Group members who were not arrested continued to work. Both circles started to communicate long before the arrest but did not merge, partly due to mistrust of Degayev by members of Tolstoy’s circle. Little by little new members start to appear - workers and intellectuals. A number of workers’ circles appear, and by Summer 1906 such circles exist in nearly all of the workers’ districts. Demand for literature grows. At the university and at [Bestuzhev] Courses tables to sell anarchist literature are set up. These tables become a centre where members and sympathizers flock, and out-of-town anarchists go there to make acquaintances. Leaflets are published by hectograph; efforts to set up a printshop are continuous; the number of members continues to grow.

A particularly large interest in anarchism in workers’ and students’ circles was excited by the lectures of lecturer and orator Venin (real [name] Olenchikov), who arrived from abroad in 1906. Kropotkinite in his views, he was a great lecturer and a very well-educated man. Unfortunately, his activity did not last for a long time. The government was conducting a double game at the time: not yet daring to finally strangle the revolution, it would use any excuse to arrest and sentence activists. Provocateur Degayev, who had imprisoned several people by then, was still surrounded by students and workers who trusted him. With those youths, he organised a successful expropriation (as far as I can remember, 24,000 roubles), and he passed a very small part of this money to Venin. The organisation needed money, and Venin accepted it, despite warnings from some comrades who strongly mistrusted Degayev. Soon the participants in the expropriation were arrested, and then so was Venin. He was “pinned on” this case, on the basis of money that he accepted; naturally, it was only an excuse, the main reason was his propagandist activity. Venin escaped from the courthouse, and fled abroad. He is now in Russia, but he does not take part in the movement.

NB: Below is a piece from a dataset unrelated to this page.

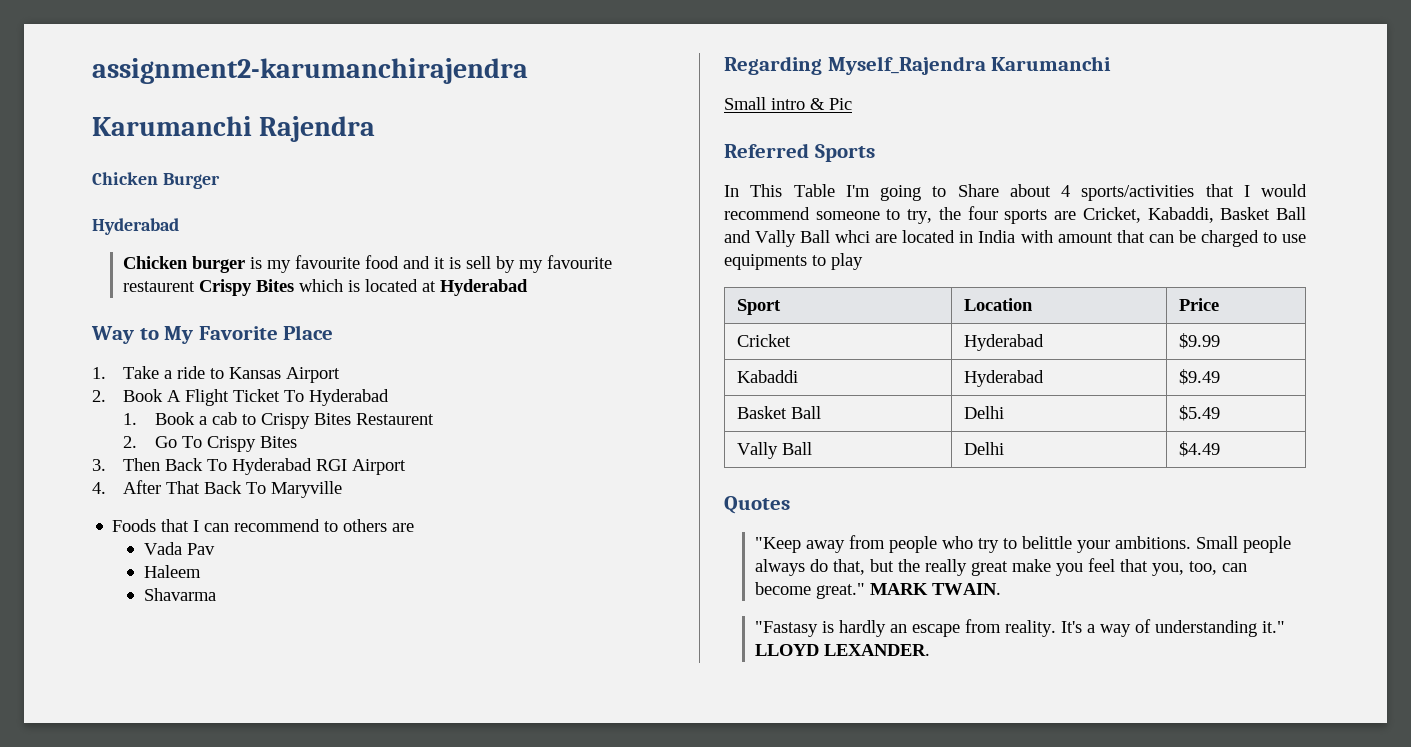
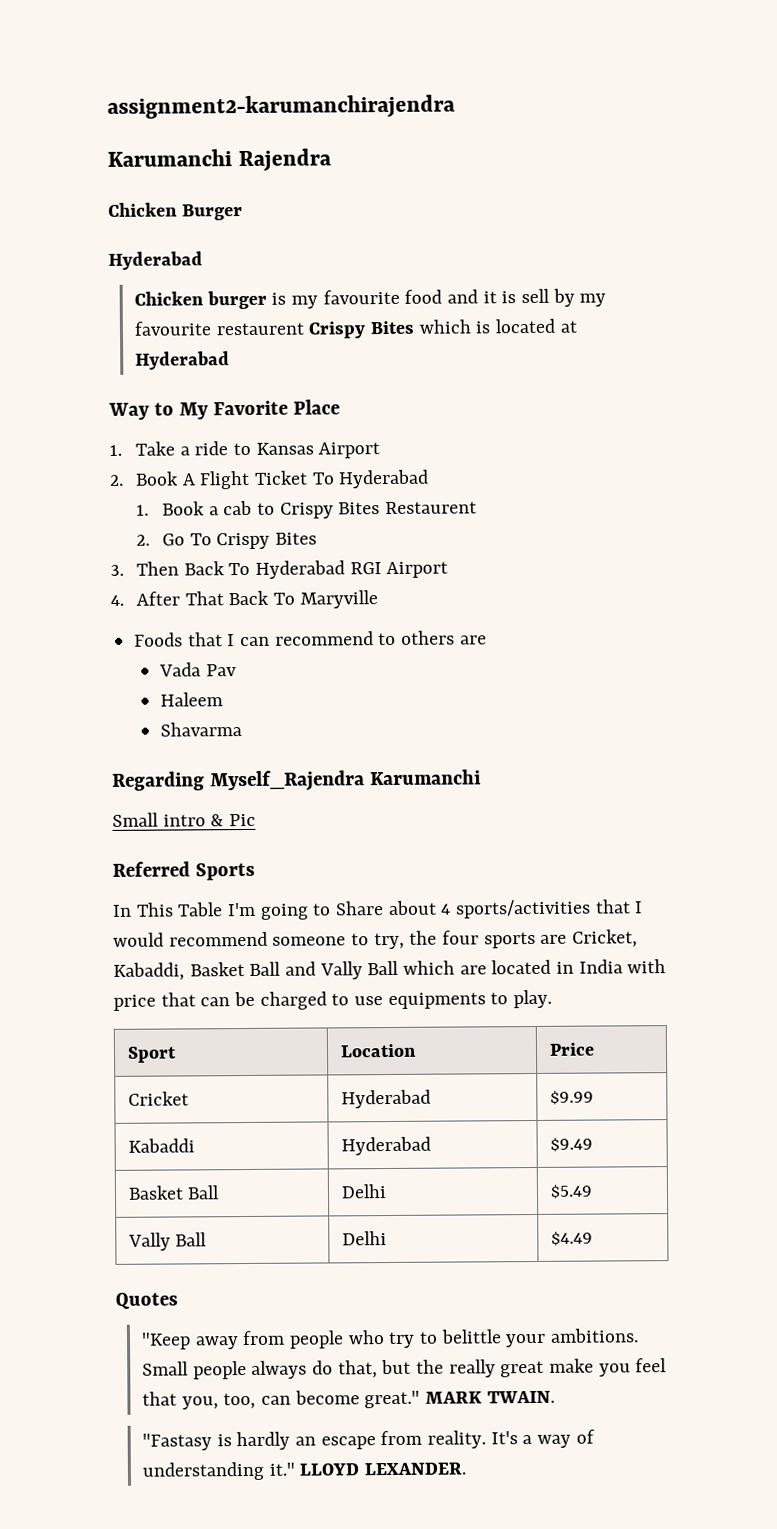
[835,230,871,243] whci -> [403,960,456,975] which
[1057,232,1113,243] amount -> [113,994,156,1011] price
[831,253,863,270] play -> [513,989,553,1009] play.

Already by the end of the first year of its existence, the organisation took on the name of Petrograd Federation of Anarchists [Russian: Petrogradskaya Federatsiya Anarkhistov; an obvious anachronism, as St Petersburg was not renamed Petrograd until 1914, thus initially the group was likely to have been called the St Petersburg Federation of Anarchists, or Peterburgskaya Federatsiya Anarkhistov], and its own stamp appeared. It is, of course, impossible to count the number of members, as it was not possible to register new members due to conspiratorial considerations; but it can be safely said that there were circles operating in all the main workers’ districts. The demand for literature was very high; there were always a lot of people at Venin’s lectures, and they were met with much enthusiasm. In 1907, a hand-operated print shop was set up, and used to print some leaflets.

From April 1907, the reaction starts to quickly march forward, and consequently revolutionary parties are going deeper underground. In 1908 any traces of open work disappear. Many members of the federation were by then arrested, and some moved away, but those who remained continue to support the movement as much as they can and even make new contacts amongst workers. From time to time, leaflets are published on hectograph (the type was partially preserved but there was nowhere to set up the printshop), and they are met with success. [Johann] Most’s “The God Pestilence” was hectographed in quite a large number of copies, and it was very popular amongst workers. With assistance from a lithographer worker, we managed to publish a cartoon of [Emperor] Nicholas [II] depicted as a clown manipulated by a priest, a general and a bureaucrat, with the text of a humourous poem. Three issues of a small magazine were also published, two were hectographed and one was lithographed.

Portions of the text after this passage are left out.